**Try it**
Starting at the line that contains "2024-10-19 04:00: 0.95 -> 0.847", transcribe every remaining line of the data below exactly, and omit all pictures.

Given data below:

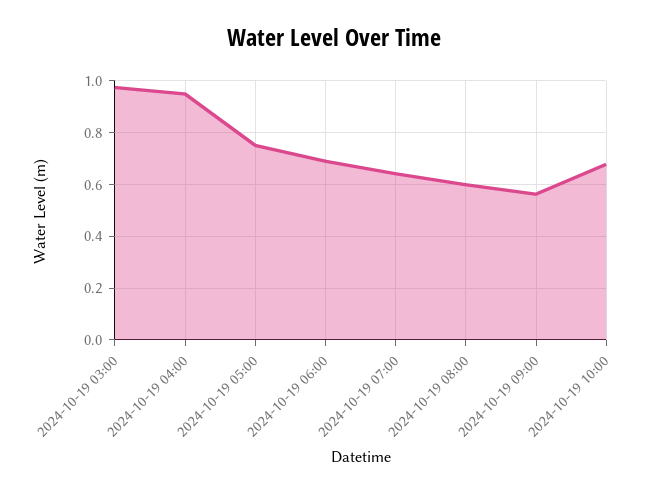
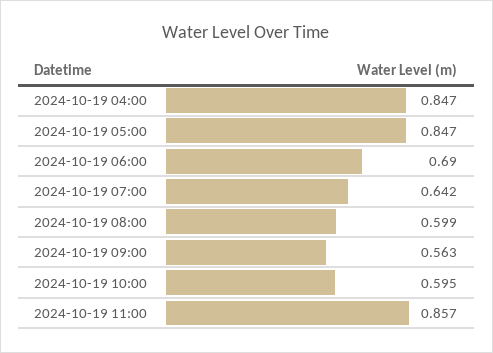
2024-10-19 03:00: 0.975 -> none
2024-10-19 04:00: 0.95 -> 0.847
2024-10-19 05:00: 0.75 -> 0.847
2024-10-19 10:00: 0.675 -> 0.595
2024-10-19 11:00: none -> 0.857

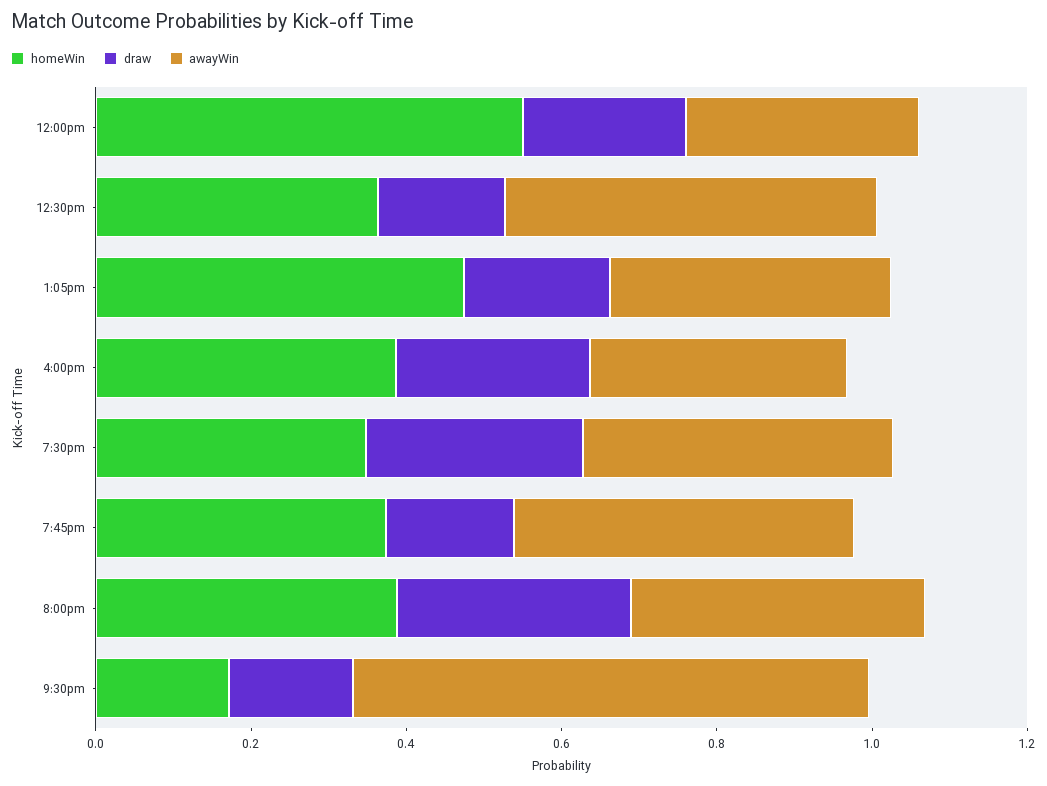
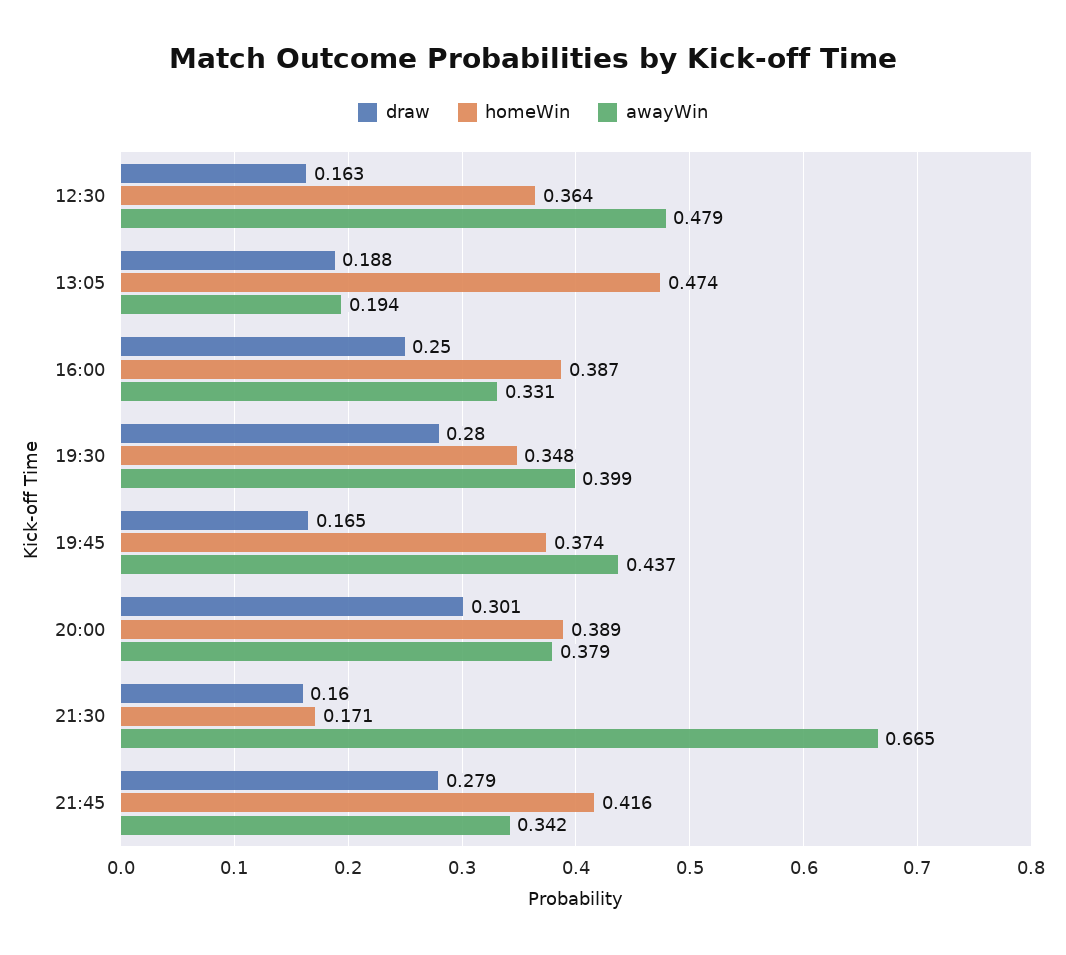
homeWin, 12:00pm: 0.55 -> none
draw, 12:00pm: 0.2 -> none
awayWin, 12:00pm: 0.3 -> none
awayWin, 1:05pm: 0.35 -> 0.194
draw, 21:45: none -> 0.279
homeWin, 21:45: none -> 0.416
awayWin, 21:45: none -> 0.342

End of Given data.

**The completed task**
2024-10-19 04:00: 0.95 -> 0.847
2024-10-19 05:00: 0.75 -> 0.847
2024-10-19 10:00: 0.675 -> 0.595
2024-10-19 11:00: none -> 0.857

homeWin, 12:00pm: 0.55 -> none
draw, 12:00pm: 0.2 -> none
awayWin, 12:00pm: 0.3 -> none
awayWin, 1:05pm: 0.35 -> 0.194
draw, 21:45: none -> 0.279
homeWin, 21:45: none -> 0.416
awayWin, 21:45: none -> 0.342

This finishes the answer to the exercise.